Don’t Mess With My Assets


When we look at a company’s key component we are seeking to identify the asset that is owned or controlled that provides a competitive advantage in the market. Which asset is the key component depends on a variety of criteria but probably the most important is leadership’s perspective because that will influence how the business is organized to provide goods and services to its clients. In a New York Times article, Wastewater Case Raises the Concept of Underground Trespassing, by Jim Malewitz, we are presented with the case of a rice farm, F.P.L. Farming, who is suing an injection well company, Environmental Processing Services, claiming “wastewater from those wells has migrated into a saltwater aquifer below its land. It calls the migration trespassing, for which it should be compensated. ”
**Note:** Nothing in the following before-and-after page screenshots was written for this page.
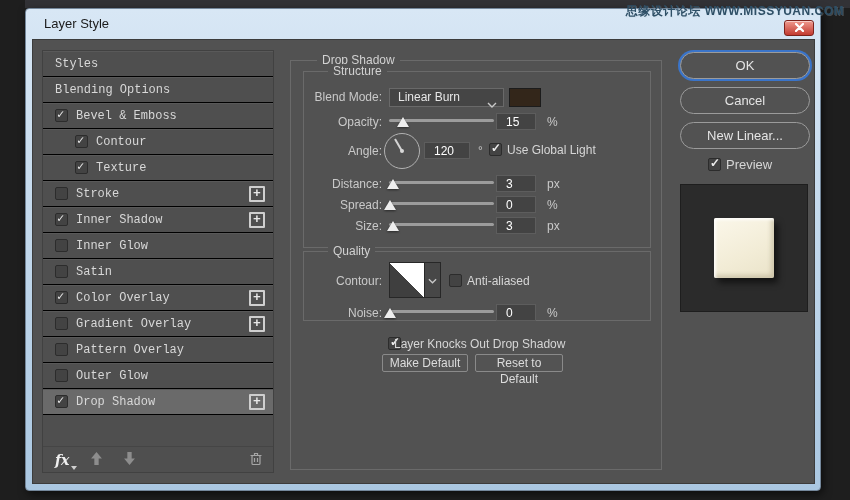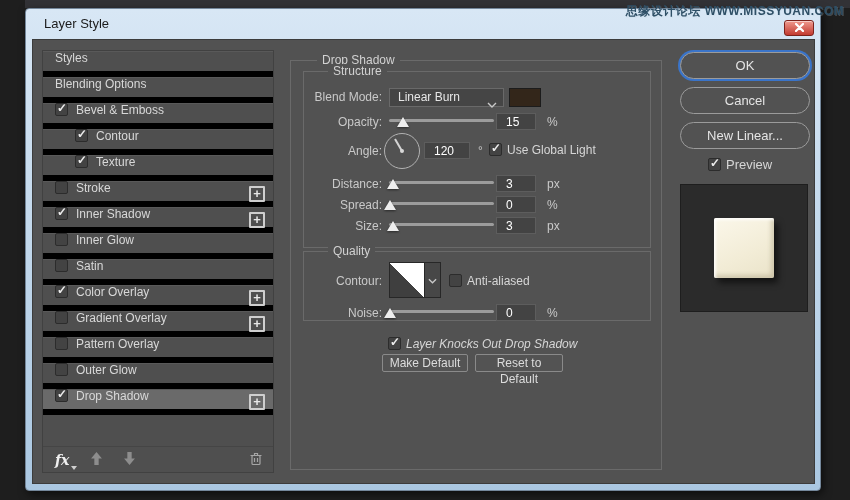--- a/index.html
+++ b/index.html
@@ -40,23 +40,23 @@
     position:absolute; left:6px; top:30px; width:783px; height:445px;
     background:#525252; border:1px solid #3c3c3c;
   }
 
   
   .sidebar {
     position:absolute; left:9px; top:10px; width:232px; height:423px;
     background:#4f4f4f; border:1px solid #414141;
   }
   .srow {
-    position:relative; height:26px; display:flex; align-items:flex-start;
-    padding-left:12px; border-bottom:6px solid #000000;
-    box-shadow:inset 0 1px 0 #595959; color:#d8d8d8; cursor:default;
+    position:relative; height:26px; display:flex; align-items:center;
+    padding-left:12px; border-bottom:1px solid #000000;
+    box-shadow:inset 0 1px 0 #595959; color:#d8d8d8; cursor:default;font-family:Liberation Mono, monospace;
   }
   .srow.indent { padding-left:32px; }
   .srow.selected { background:#6a6a6a; }
   .slabel { font-size:12px; }
   .cb {
     position:relative; width:13px; height:13px; flex:0 0 13px;
     background:#434343; border:1px solid #2c2c2c; border-radius:2px; margin-right:8px;
   }
   .cb.checked::after {
     content:"\2713"; position:absolute; left:1px; top:-3px;
@@ -355,21 +355,21 @@
         <span class="flabel" style="top:52px">Noise:</span>
         <div class="slider" style="left:85px; top:55px;">
           <div class="track"></div>
           <div class="thumb" style="left: 1%;"></div>
         </div>
         <div class="vbox" style="left:192px; top:52px;">0</div>
         <span class="unit" style="left:243px; top:52px;">%</span>
       </div>
 
       <span class="pcheck checked" style="left:97px; top:276px;"></span>
-      <span class="plabel" style="left:115px; top:275px;font-style:italic;">Layer Knocks Out Drop Shadow</span>
+      <span class="plabel" style="left:103px; top:275px;">Layer Knocks Out Drop Shadow</span>
       <div class="def-btn" style="left:91px; top:293px; width:86px;">Make Default</div>
       <div class="def-btn" style="left:184px; top:293px; width:88px;">Reset to Default</div>
     </div>
 
     <div class="action-col">
       <div class="pill focus" style="top:12px;text-align:center;">OK</div>
       <div class="pill" style="top:47px;">Cancel</div>
       <div class="pill" style="top:82px;">New Linear...</div>
       <span class="pcheck checked" style="left:28px; top:118px;"></span>
       <span class="plabel" style="left:46px; top:117px; font-size:13px;">Preview</span>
“Representatives of the farm say they worry that the waste, which includes the flammable liquid acetone, will contaminate its groundwater and erode the value of its property. Though the water is too salty to drink, those on the farm’s side contend that it is valuable because desalination technology could make it drinkable.”

While “[t]he well operator and its supporters, …, say the waste will make the groundwater no more polluted than it is naturally. And they say it is a moot point because recognizing a subsurface trespassing argument is nearly unprecedented.”

This is a very interesting ROKC situation because the water from the aquifer under the  farm is not a key component nor is it used in the process of producing rice. The land may be the key component but this does not seem to be the case since F.P.L. Farming is not arguing the quality of the water has an impact on the quality of the soil or rice production. Instead, it seems like F.P.L. is trying to safeguard a future benefit the land may bring to the company from the production of water for drinking or, maybe, cultivation.

How can a court of law balance the rights of these two parties to engage in their respective economic activities today when one is making claims about an uncertain tomorrow? It will be interesting to see how the Texas Supreme Court rules on this case.